The downgrading of coal expansion is not unexpected because rapid expansion of renewables means fossil fuel-based power plants are already under-utilized. NEP3 shows the average coal plant load factor--a measure of how much plants are used--has fallen from around 70% to just over 62% in the last four years, an “exceptionally low” level, according to the Economic Survey 2016-17.
Note: India currently has 50 GW of coal under construction, and this expansion in shown in the 2022 figures. But no additional new coal power stations will be needed before 2027.
India’s coal use might be far less than projected
“Surging consumption of coal in power generation and industry makes India, by a distance, the largest source of growth in global coal use,” the International Energy Agency, an intergovernmental organization that provides key information and statistics about the international oil and energy markets, emphasized in its 2015 India Energy Outlook. It forecast that India would witness massive growth in coal-fired capacity, with 438 GW of cumulative capacity by 2040, assuming India’s power system would quadruple in size to keep up with demand increasing by 5% every year. Currently, India’s grid and distribution companies are in no shape to handle such capacity addition, IndiaSpend reported on 13 April 2017.

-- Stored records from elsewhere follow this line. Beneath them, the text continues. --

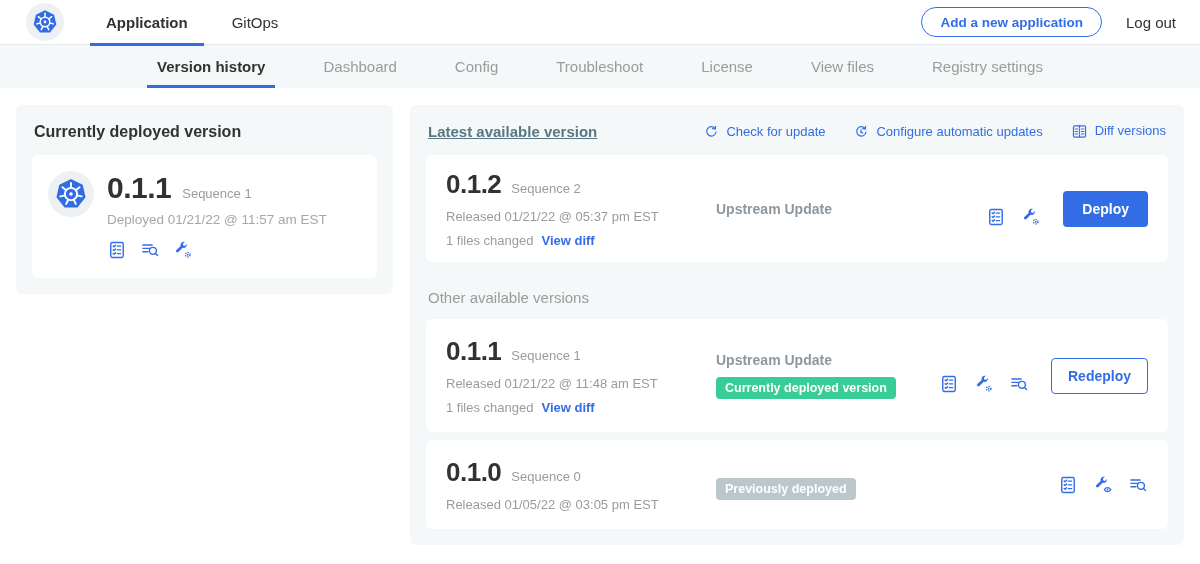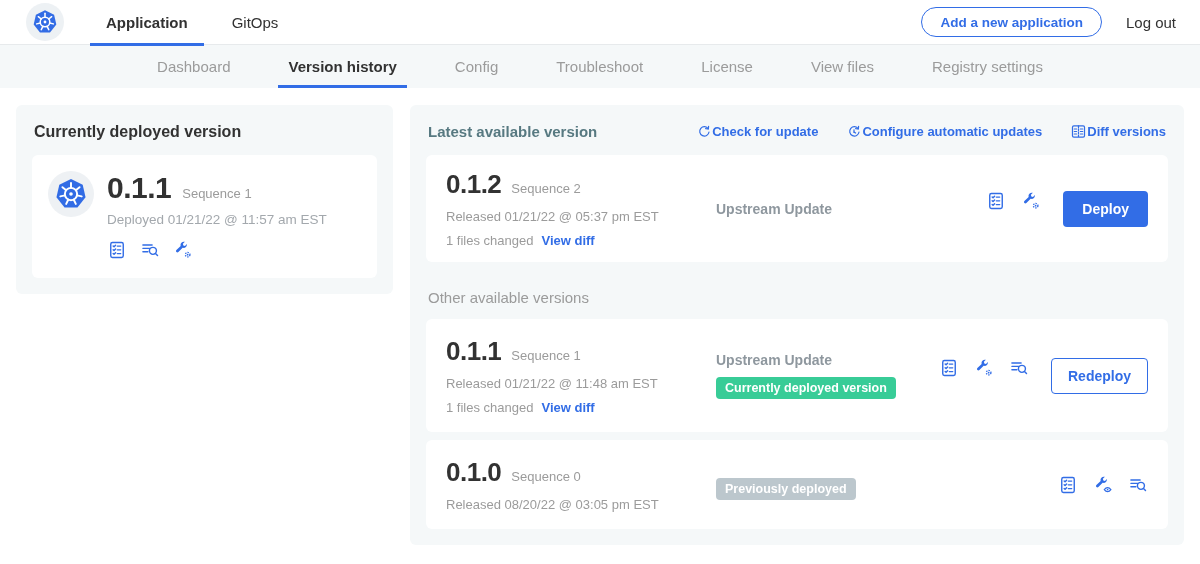--- a/index.html
+++ b/index.html
@@ -44,23 +44,23 @@
               display:flex; align-items:center; justify-content:center; flex:0 0 auto; }
   .version-row { display:flex; align-items:baseline; gap:11px; }
   .version-big { font-size:30px; font-weight:800; letter-spacing:-0.5px; color:#323232; }
   .seq { font-size:13px; color:#9b9b9b; }
   .deployed-at { font-size:13.5px; color:#a3a8ad; margin-top:7px; }
   .icon-row { display:flex; align-items:center; gap:13px; margin-top:13px; color:#326de6; }
   .icon-btn { cursor:pointer; color:#326de6; }
 
   .right-panel { flex:1; padding:16px; }
   .panel-head { display:flex; align-items:center; margin:2px 2px 15px; }
-  .panel-title { font-size:15px; font-weight:700; color:#577981; flex:1; }
-  .action-link { display:flex; align-items:center; color:#326de6; font-size:13px;
-                 font-weight:700; margin-left:28px; cursor:pointer; }
+  .panel-title { font-size:15px; font-weight:700; color:#577981; flex:1;text-decoration:underline; }
+  .action-link { display:flex; align-items:flex-start; gap:7px; color:#326de6; font-size:13px;
+                 font-weight:400; margin-left:28px; cursor:pointer; }
 
   .vcard { background:#fff; border-radius:6px; padding:14px 20px; display:flex; align-items:center; }
   .vcard.h1 { min-height:100px; }
   .vcard.h2 { min-height:113px; margin-bottom:8px; }
   .vcard.h3 { min-height:89px; }
   .other-title { font-size:15px; color:#9b9b9b; margin:27px 2px 13px; }
 
   .v-left { width:252px; flex:0 0 auto; }
   .v-version-row { display:flex; align-items:baseline; gap:10px; }
   .v-version { font-size:26px; font-weight:800; letter-spacing:-0.5px; color:#323232; }
@@ -68,21 +68,21 @@
   .v-files { font-size:13px; color:#9b9b9b; margin-top:9px; display:flex; gap:8px; align-items:flex-end; }
   .view-diff { color:#326de6; font-weight:700; cursor:pointer; }
 
   .v-mid { flex:1; padding-left:18px; }
   .v-source { font-size:14px; font-weight:600; color:#8e979e; }
   .badge { display:inline-block; margin-top:9px; border-radius:4px; padding:4px 9px;
            font-size:12.5px; font-weight:700; color:#fff; }
   .badge.green { background:#38cc97; }
   .badge.gray  { background:#bcc7cd; }
 
-  .v-actions { display:flex; align-items:flex-start; gap:15px; color:#326de6; flex:0 0 auto; }
+  .v-actions { display:flex; align-items:flex-end; gap:15px; color:#326de6; flex:0 0 auto; }
   .v-actions.muted { color:#7d9ff0; }
   .btn-primary { background:#326de6; color:#fff; border:none; border-radius:4px;
                  font-weight:700; font-size:14px; padding:10px 19px; margin-left:7px;
                  font-family:"Liberation Sans",sans-serif; cursor:pointer; }
   .btn-outline { background:#fff; color:#326de6; border:1.5px solid #326de6; border-radius:4px;
                  font-weight:700; font-size:14px; padding:9px 16px; margin-left:7px;
                  font-family:"Liberation Sans",sans-serif; cursor:pointer; }
 </style>
 </head>
 <body>
@@ -180,25 +180,25 @@
   </div>
   <div class="top-tab">
     <span>GitOps</span>
   </div>
   <div class="flex-spacer"></div>
   <button class="add-btn">Add a new application</button>
   <span class="logout">Log out</span>
 </header>
 
 <nav class="subnav">
-  <div class="sub-tab">
-      <span>Dashboard</span>
-    </div>
   <div class="sub-tab active">
       <span>Version history</span>
+    </div>
+  <div class="sub-tab">
+      <span>Dashboard</span>
     </div>
   <div class="sub-tab">
       <span>Config</span>
     </div>
   <div class="sub-tab">
       <span>Troubleshoot</span>
     </div>
   <div class="sub-tab">
       <span>License</span>
     </div>
@@ -345,21 +345,21 @@
         <button class="btn-outline">Redeploy</button>
       </div>
     </div>
 
     <div class="vcard h3">
       <div class="v-left">
         <div class="v-version-row">
           <span class="v-version">0.1.0</span>
           <span class="seq">Sequence 0</span>
         </div>
-        <div class="v-released">Released 08/20/22 @ 03:05 pm EST</div>
+        <div class="v-released">Released 01/05/22 @ 03:05 pm EST</div>
       </div>
       <div class="v-mid">
         <span class="badge gray">Previously deployed</span>
       </div>
       <div class="v-actions muted">
         <span class="icon-btn">
             <svg width="20" height="20">
               <use href="#i-checklist"></use>
             </svg>
           </span>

NEP3 agrees with the IEA’s projections about growth in India’s coal capacity up to 2022, reflecting the 50 GW of capacity currently under construction, but suggests the IEA’s projections for the post-2022 scenario--made just two years ago--may need to be adjusted downwards.
The current NEP concerns itself with the next 10 years only, but if the current trend of falling renewable power prices continues and India remains committed to cutting emissions--prodded, in no small part, by rising concerns about the health impacts of air pollution associated with conventional power plants--India may well beat IEA forecasts while upholding and perhaps surpassing its INDC.